#### Work request
The answer must restate the listing word for word, without its images.

##########

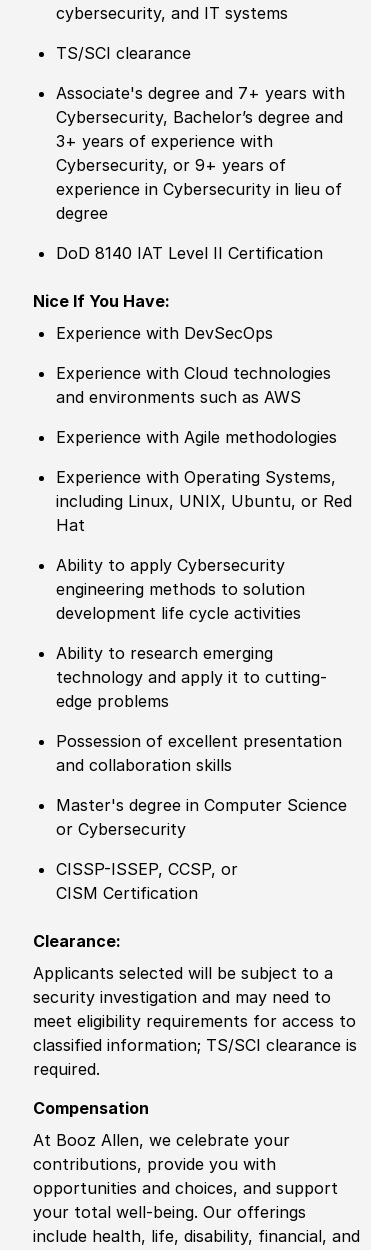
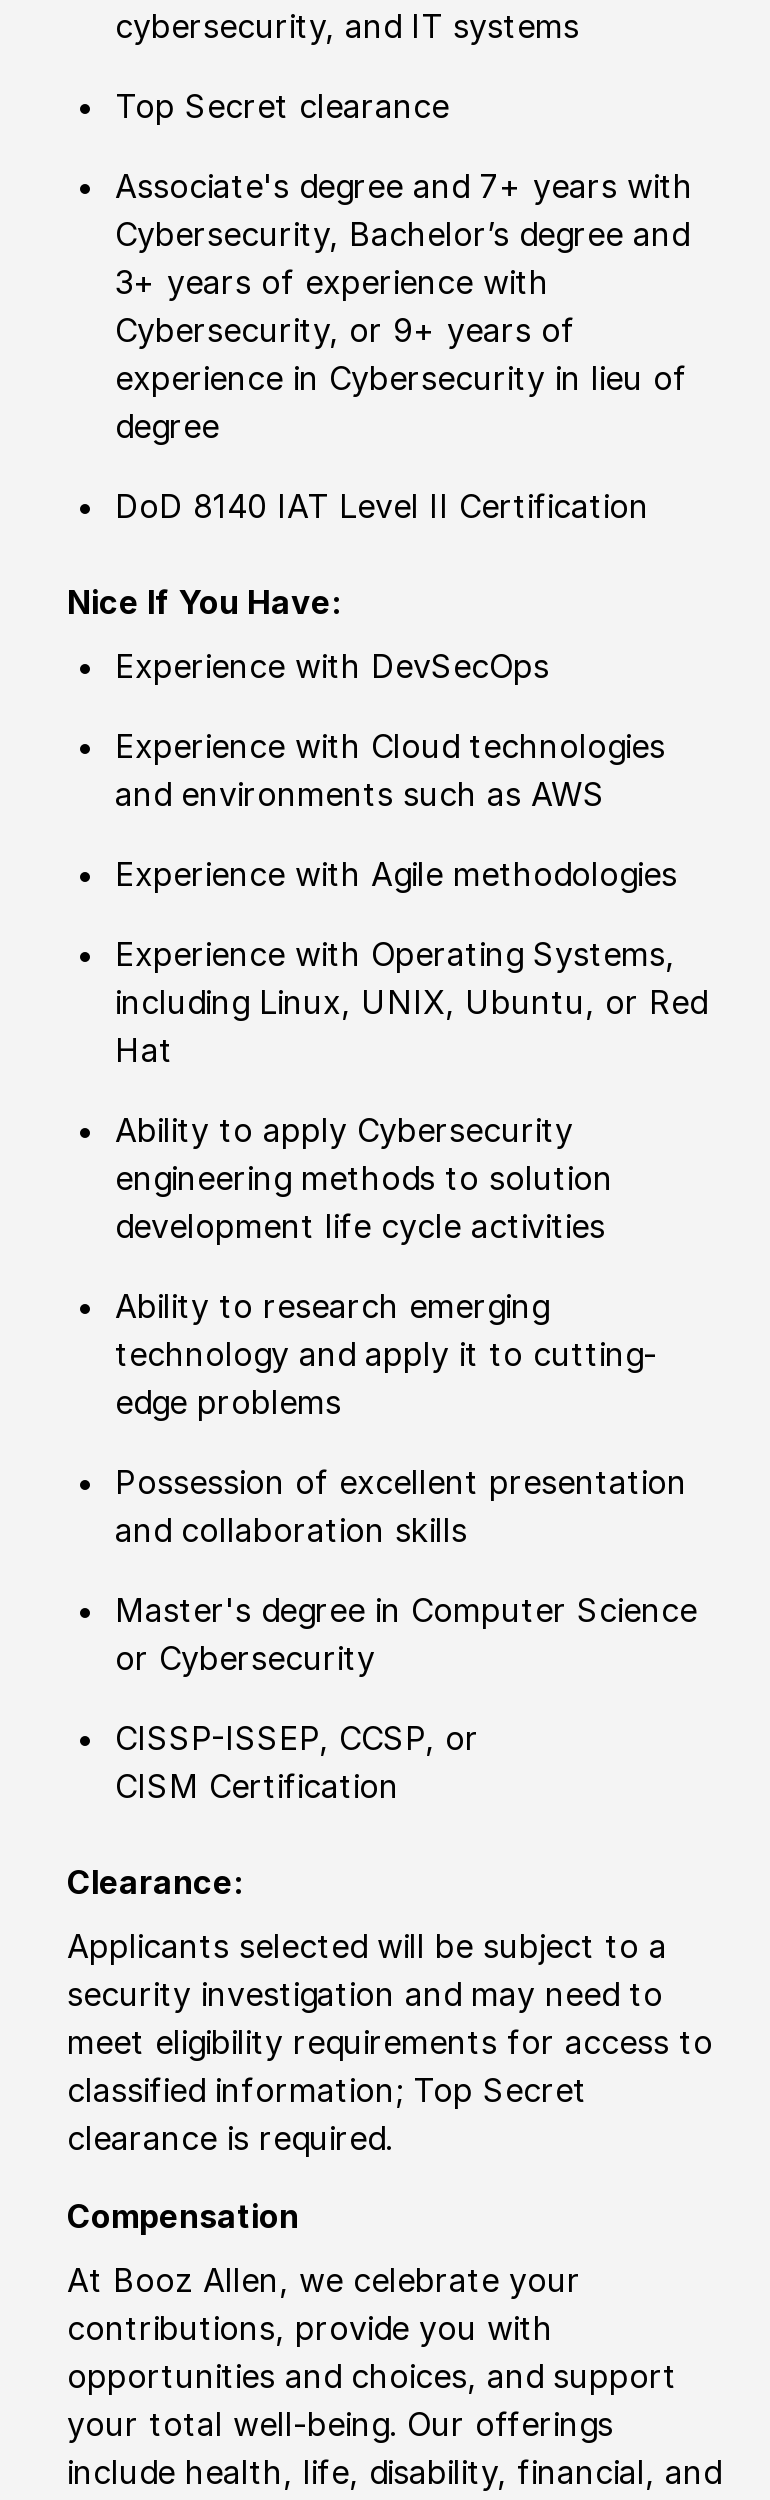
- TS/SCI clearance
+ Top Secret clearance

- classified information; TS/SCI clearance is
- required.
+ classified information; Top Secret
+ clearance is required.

##########

#### Solution to this task
- TS/SCI clearance
+ Top Secret clearance

- classified information; TS/SCI clearance is
- required.
+ classified information; Top Secret
+ clearance is required.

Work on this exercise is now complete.